Heatherwood Japanese Garden

Developing a garden is an evolution of ideas and time. Our Japanese-influenced garden started with my first planting of a Bloodgood Japanese maple in 2016. Additional trees and shrubs were added as I created a small section of garden next to the house in 2017 and 2018. In 2019, my ideas expanded to create a large Japanese style garden on the north section of our property. The concept of Heatherwood began. We converted a grassy slope into a large rock garden, complete with a pond, stream, and waterfall. Monsterous excavators reshaped the landscape. We planted the foundation trees and conifer shrubs for the garden. The foundation was complete, but there were many open areas to be finished. The work had just begun. In 2020, we added several ground covers around the garden pathways. This year we continued with the ground covers, additional border and shade trees, along with many evergreen and deciduous shrubs intended to fill in space and create a little contrast and multi-seasonal interest.

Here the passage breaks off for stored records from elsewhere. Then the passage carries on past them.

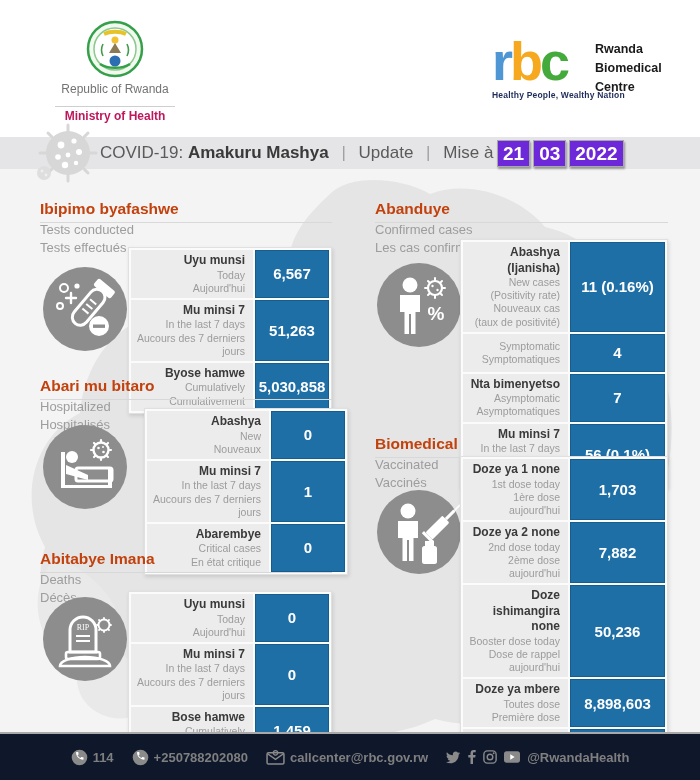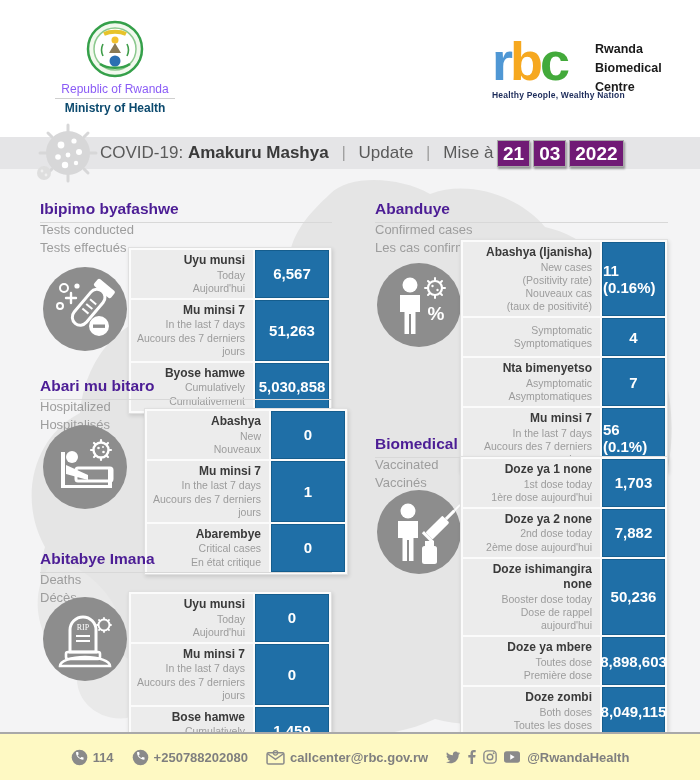--- a/index.html
+++ b/index.html
@@ -4,60 +4,60 @@
 <style>
   * { margin:0; padding:0; box-sizing:border-box; }
   html,body { width:700px; }
   body { font-family:"Liberation Sans", sans-serif; background:#fff; }
   .page { position:relative; width:700px; height:780px; background:#ffffff; overflow:hidden; }
 
   
   .header { position:absolute; top:0; left:0; width:700px; height:137px; background:#fff; z-index:3; }
   .coat-block { position:absolute; left:55px; top:20px; width:120px; text-align:center; }
   .coat-svg { display:block; margin:0 auto 4px auto; }
-  .republic { font-size:12px; color:#8b5cf6; padding-bottom:2px; border-bottom:1px solid #cfcfcf; }
-  .ministry { font-size:12px; font-weight:bold; color:#0c4a6e; padding-top:2px; }
+  .republic { font-size:12px; color:#737373; padding-bottom:10px; border-bottom:1px solid #cfcfcf; }
+  .ministry { font-size:12px; font-weight:bold; color:#be185d; padding-top:2px; }
 
   .rbc-block { position:absolute; left:492px; top:36px; width:200px; }
   .rbc-letters { font-size:54px; font-weight:800; letter-spacing:-3px; line-height:50px; }
   .rbc-r { color:#4f97d4; } .rbc-b { color:#f6a81f; } .rbc-c { color:#43aa3b; }
   .rbc-name { position:absolute; left:103px; top:6px; }
   .rbc-name div { font-size:12.5px; font-weight:bold; color:#1a1a1a; margin-bottom:5px; }
   .rbc-tagline { font-size:8.5px; font-weight:bold; color:#1d2c5a; margin-top:4px; letter-spacing:0.2px; }
 
   
   .band { position:absolute; top:137px; left:0; width:700px; height:32px; background:#e5e5e7; z-index:2; }
   .band-virus { position:absolute; left:34px; top:121px; z-index:3; }
   .band-text { position:absolute; left:100px; top:137px; height:32px; line-height:32px; font-size:17px; color:#5a5a5a; z-index:3; white-space:nowrap; }
   .band-text .bold { font-weight:bold; color:#3a3a3a; }
   .band-text .pipe { color:#a0a0a0; padding:0 8px; }
   .date-group { position:absolute; left:497px; top:140px; display:flex; gap:3px; z-index:4; }
-  .date-box { background:#701a75; color:#fff; font-weight:bold; font-size:19px; line-height:25px; height:27px; border:1px solid #a8a8a8; box-shadow:1px 2px 2px rgba(0,0,0,0.35); padding:0 5px; text-align:center; }
+  .date-box { background:#6d28d9; color:#fff; font-weight:bold; font-size:19px; line-height:25px; height:27px; border:1px solid #a8a8a8; box-shadow:1px 2px 2px rgba(0,0,0,0.35); padding:0 5px; text-align:center; }
 
   
   .content-bg { position:absolute; top:169px; left:0; width:700px; height:563px; background:#f4f4f5; z-index:0; }
   .map-svg { position:absolute; left:0; top:0; }
 
   
-  .section-heading { position:absolute; font-size:15.5px; font-weight:bold; color:#4c1d95; border-bottom:1px solid #d8d8d8; padding-bottom:4px; z-index:2; }
+  .section-heading { position:absolute; font-size:15.5px; font-weight:bold; color:#c2410c; border-bottom:1px solid #d8d8d8; padding-bottom:4px; z-index:2; }
   .section-sub { position:absolute; font-size:13px; color:#9d9d9d; z-index:2; }
   .icon-circle { position:absolute; z-index:2; }
 
   .stat-table { position:absolute; background:#fbfbfb; border:1px solid #e0e0e0; box-shadow:1px 2px 4px rgba(0,0,0,0.12); padding:2px; display:flex; flex-direction:column; gap:2px; z-index:2; }
   .stat-row { display:flex; gap:2px; }
   .h3 { min-height:38px; } .h5 { min-height:66px; } .hv { min-height:40px; }
   .cell-label { flex:1; background:#ececec; display:flex; flex-direction:column; justify-content:center; align-items:flex-end; text-align:right; padding:3px 8px 3px 4px; }
   .rw  { font-size:12px; font-weight:bold; color:#3a3a3a; line-height:1.3; }
   .sub { font-size:10.5px; color:#9c9c9c; line-height:1.25; }
   .cell-value { background:#1f6fa7; border:1px solid #155d8d; color:#fff; display:flex; align-items:center; justify-content:center; font-weight:bold; font-size:15px; }
   .w-left  { width:74px; }
-  .w-right { width:63px; }
+  .w-right { width:95px; }
 
   
-  .footer { position:absolute; top:732px; left:0; width:700px; height:48px; background:#fef9c3; border-top:2px solid #a9a9a9; z-index:3; display:flex; align-items:center; justify-content:center; gap:18px; }
+  .footer { position:absolute; top:732px; left:0; width:700px; height:48px; background:#0f172a; border-top:2px solid #a9a9a9; z-index:3; display:flex; align-items:center; justify-content:center; gap:18px; }
   .f-item { display:flex; align-items:center; gap:5px; color:#7f7f7f; font-weight:bold; font-size:13px; }
   .soc { display:flex; align-items:center; gap:7px;justify-content:flex-end; }
 </style>
 </head>
 <body>
 
 <div class="page">
 
   <div class="content-bg">
     <svg class="map-svg" width="700" height="563" viewBox="0 0 700 563">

This little red twig dogwood was planted this spring. It looks small now, but when mature, it will reach 5-6 feet tall and wide. In the spring and summer it has light green foliage contrasting with the darker green conifers. In autumn, it is turning into yellow and red shades. In winter, its red stems create a beautiful contrast, especially when the ground is covered with snow.

The garden will continue to evolve. Each year we will add ground covers and additional fill-in plants. As the shade trees grow, we will replace sun loving specimens with shade specimens. Rhododendrons and azaleas are in the plan once we have enough shade to protect them. Developing the garden will be a never ending activity of joy.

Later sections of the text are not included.